Toutes ces trans­for­ma­tions se pro­duisent dans un con­texte de pres­sion élevée sur l’ensemble des coûts. La trans­for­ma­tion en pro­fondeur est donc un impératif stratégique, sinon caté­gorique, pour l’industrie phar­ma­ceu­tique traditionnelle.

Comment les entreprises peuvent-elles alors se transformer rapidement et en quoi consiste le rôle d’A.T. KEARNEY dans ces mutations ?

Pour sur­vivre, s’adapter et prospér­er, nous sommes con­va­in­cus que les chaînes d’approvisionnement phar­ma­ceu­tiques doivent aller au-delà de la sim­ple numéri­sa­tion : elles doivent trou­ver le courage et l’audace de dévelop­per ce que nous appelons une sup­ply chain « piv­otante ». Le terme vient très prosaïque­ment du bas­ket où il décrit le mou­ve­ment d’un joueur qui se repo­si­tionne pour une passe ou un tir.
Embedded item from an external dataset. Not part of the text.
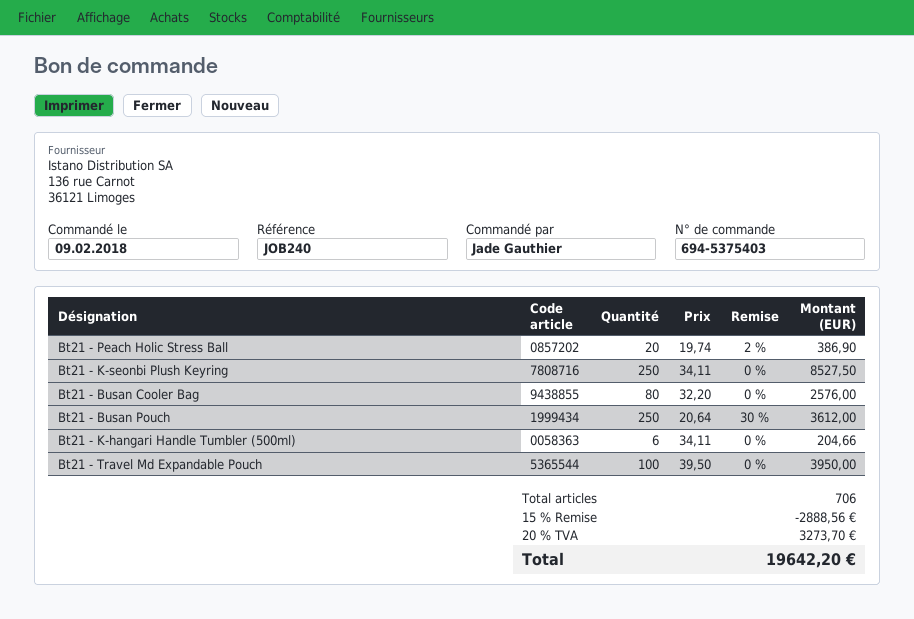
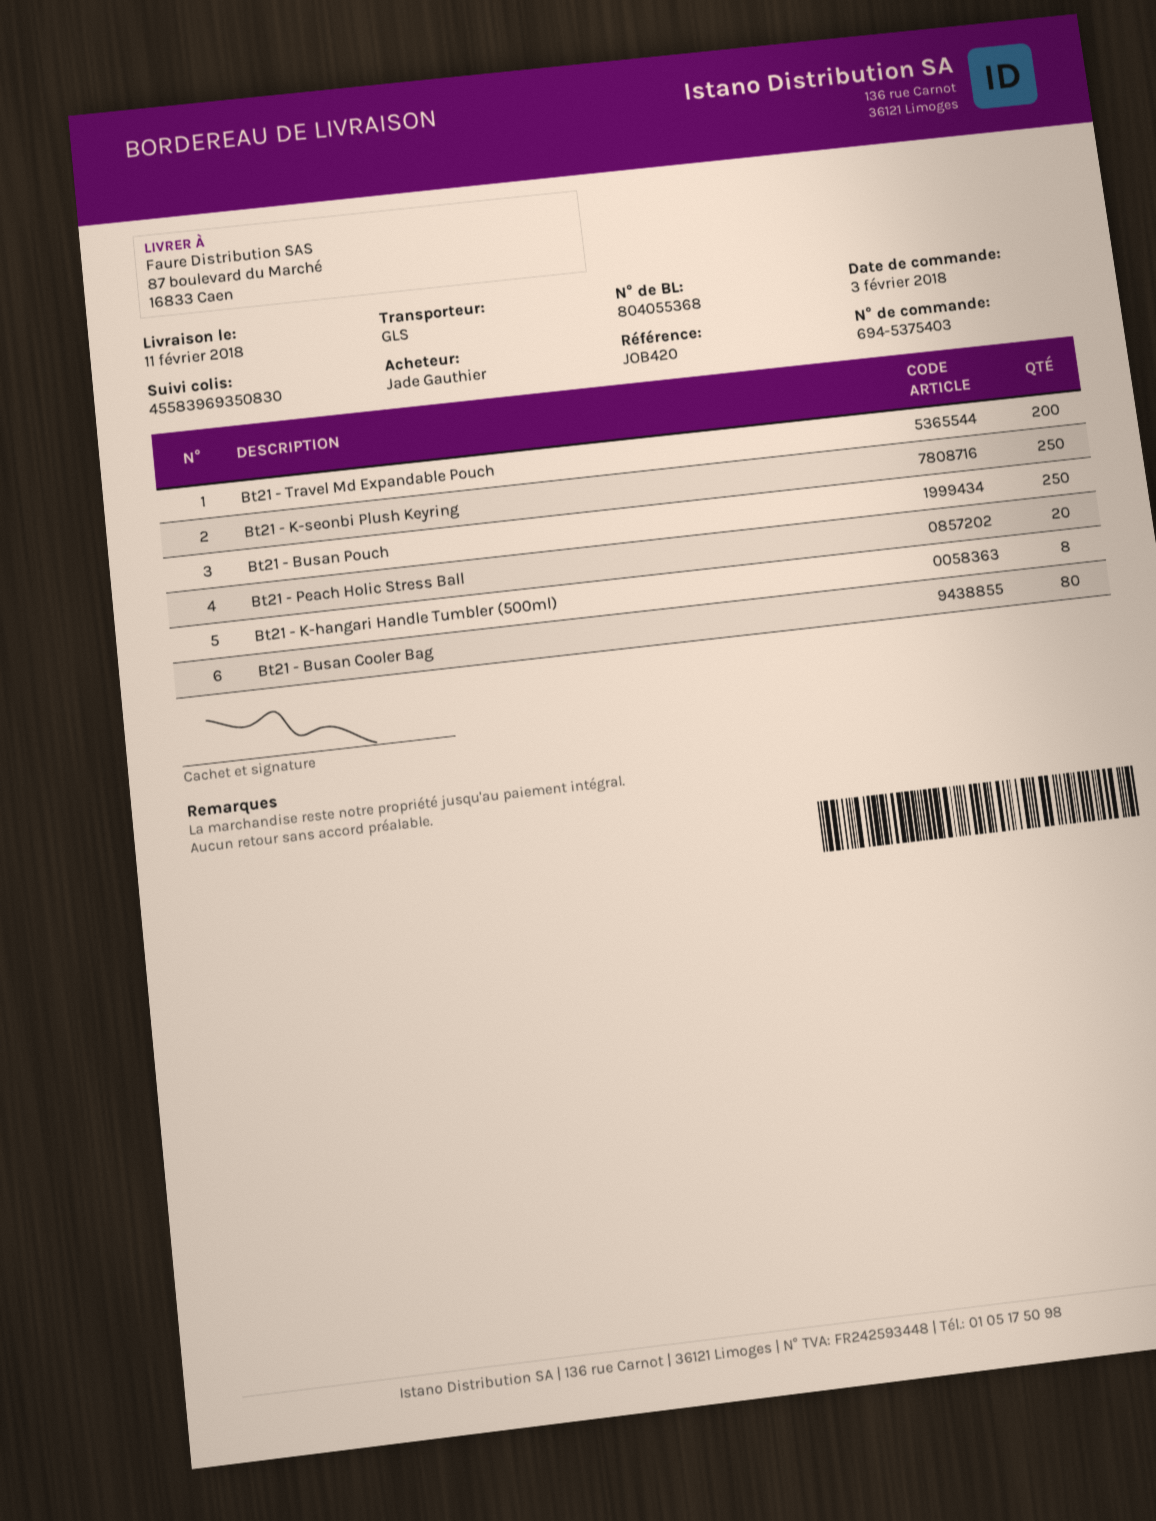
order date: 2018-02-09 -> 2018-02-03
reference: JOB240 -> JOB420
Bt21 - K-hangari Handle Tumbler (500ml): 6 -> 8
Bt21 - Travel Md Expandable Pouch: 100 -> 200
Si vous appliquez ce mou­ve­ment au fonc­tionne-ment d’un GPS, cela sug­gère le fait de chang­er de cap en cours de route, en fonc­tion de l’évolution mesurée en temps réel du traf­ic, des travaux ou de la météo sur votre parcours.

Lorsque les entre­pris­es phar­ma­ceu­tiques numérisent et automa­tisent leurs chaînes d’approvisionnement, elles en améliorent l’efficacité, mais ces investisse­ments ne leur per­me­t­tent pas à eux seuls de s’adapter assez rapi­de­ment ni assez effi­cace­ment ; il leur faut établir un nou­veau mod­èle et dévelop­per des plate­formes qui leur per­me­t­tront de « piv­ot­er », c’est-à-dire de dévelop­per leur capac­ité à observ­er rapi­de­ment tout change­ment dans leur envi­ron­nement et à s’adapter immé­di­ate­ment en con­séquence. Si le dig­i­tal est un élé­ment fon­da­men­tal de ce piv­ot, il doit faire par­tie d’une stratégie plus glob­ale d’optimisation de l’agilité dans chaque cel­lule de l’entreprise pour en mod­i­fi­er l’ADN en pro­fondeur. Cela illus­tre bien l’accompagne-ment stratégique qu’A.T. Kear­ney peut apporter à ses clients et pourquoi le méti­er de con­sul­tant y demeure plus que jamais pas­sion­nant, en par­ti­c­uli­er pour des ingénieurs.